Her şeyden önce iki tür yazar vardır, biri meseleden ötürü yazar, diğeri ise yazının kendisinden dolayı yazandır. Kimileri paylaşmaya değer buldukları tecrübeler veya fikirler edinmişlerdir. Diğerlerinin ise paraya ihtiyacı vardır ve yazma nedenleri de budur, salt para için. Bunlar yazının maksadı için düşünürler. Onları, düşüncelerini uzun uzadıya kurgulamalarından, yer yer gerçek dışı zorlamalara dayamalarından ve çarpık, aksak düşünceleri aktarmalarından ayırt edebiliriz. Çoğunlukla yarı aydınlık, loş ortamları severler, bu onları olmadıkları halleriyle yansıtır, yazılarına ise kesinlik ve belirgin bir açıklık katar. Bundandır ki, kısa zamanda sadece sayfa doldurmak amacıyla yazdıkları belli olur. Bizdeyse bu yer yer en iyi yazarlarımızda, görülen nadir bir durumdur. Bu hissedildiği anda kitabı çöpe atmak gerekir, zira zamanımız son derece değerlidir. Ücretler ve tekrar basımların yasaklanması edebiyatı mahveden temel nedenlerdir. Sadece meselenin kendisinden ötürü yazanların ki yazmaya değer olandır.
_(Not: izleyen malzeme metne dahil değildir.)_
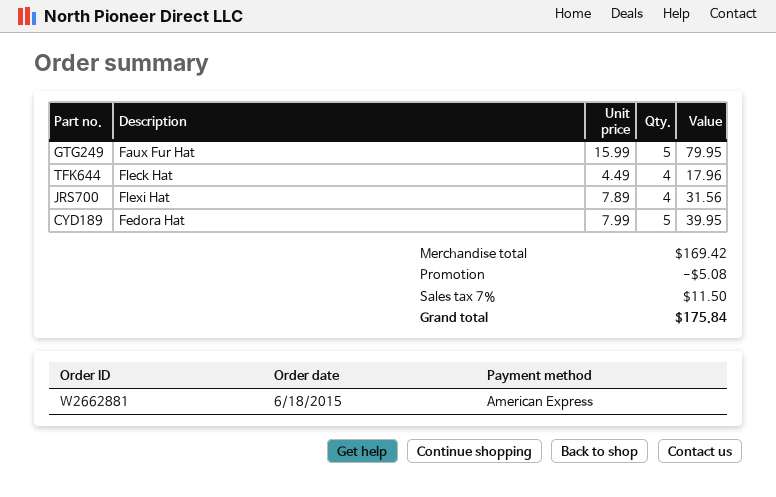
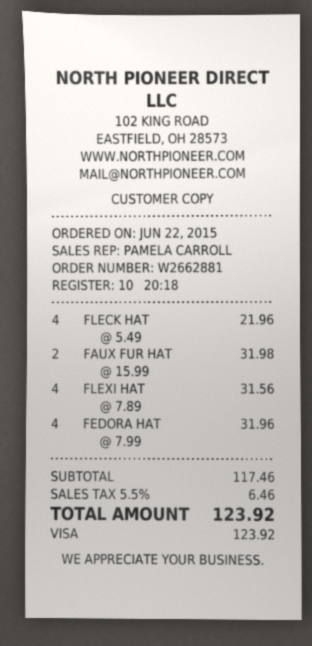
order date: 2015-06-18 -> 2015-06-22
payment method: American Express -> Visa
Faux Fur Hat: 5 x 15.99 = 79.95 -> 2 x 15.99 = 31.98
Fleck Hat: 4 x 4.49 = 17.96 -> 4 x 5.49 = 21.96
Fedora Hat: 5 x 7.99 = 39.95 -> 4 x 7.99 = 31.96
subtotal: 169.42 -> 117.46
discount: 5.08 -> none
tax: 7% = 11.50 -> 5.5% = 6.46
total: 175.84 -> 123.92

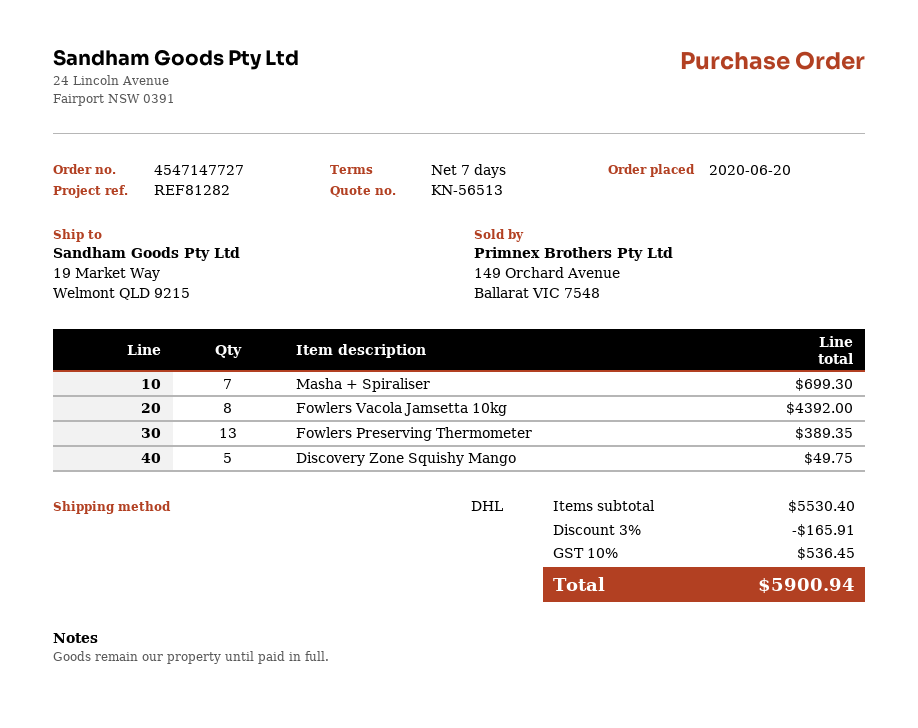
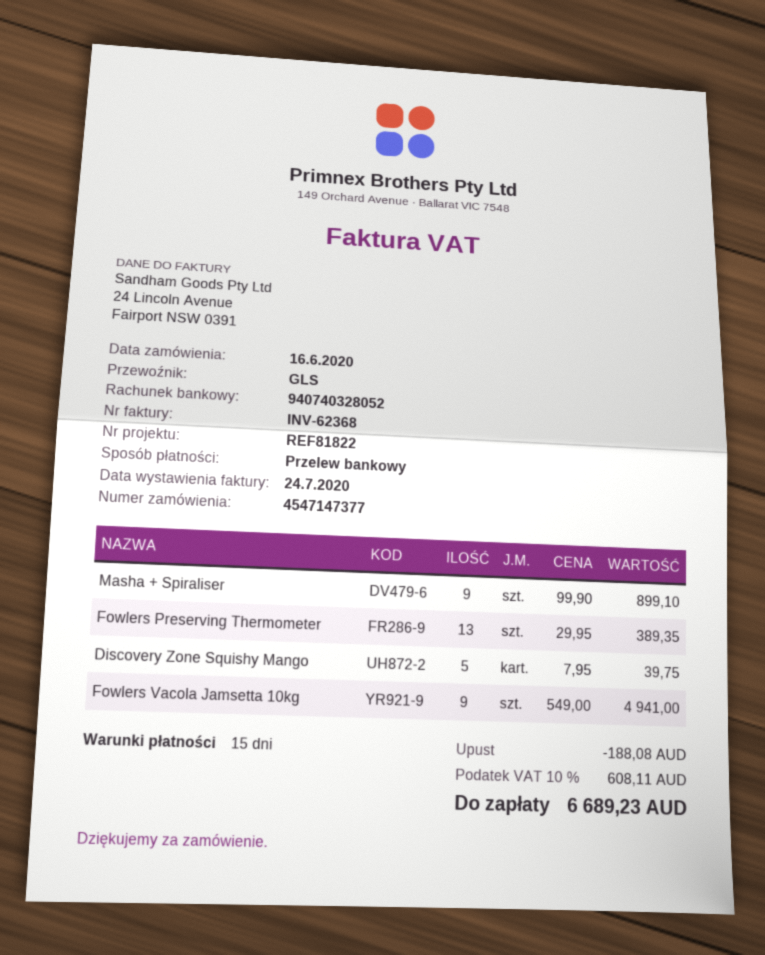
order number: 4547147727 -> 4547147377
order date: 2020-06-20 -> 2020-06-16
payment terms: 7 days -> 15 days
reference: REF81282 -> REF81822
shipping method: DHL -> GLS
Masha + Spiraliser: 7 for 699.30 -> 9 for 899.10
Fowlers Vacola Jamsetta 10kg: 8 for 4392.00 -> 9 for 4941.00
Discovery Zone Squishy Mango: 5 for 49.75 -> 5 for 39.75
discount: 165.91 -> 188.08
tax: 10% = 536.45 -> 10% = 608.11
total: 5900.94 -> 6689.23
Edebiyatın her alanında sadece çok az, ama üstün nitelikli kitapların var olması ne paha biçilmez bir kazanım olurdu. Ancak kazançlar var olduğu müddetçe bu noktaya ulaşmak mümkün değildir. Her yazar kazancı için yazmaya başladığı an bozulur. O anlı şanlı yazarların en olağanüstü eserleri, hep parasız veya çok az ücretler karşılığı yazdıkları zamana aittir.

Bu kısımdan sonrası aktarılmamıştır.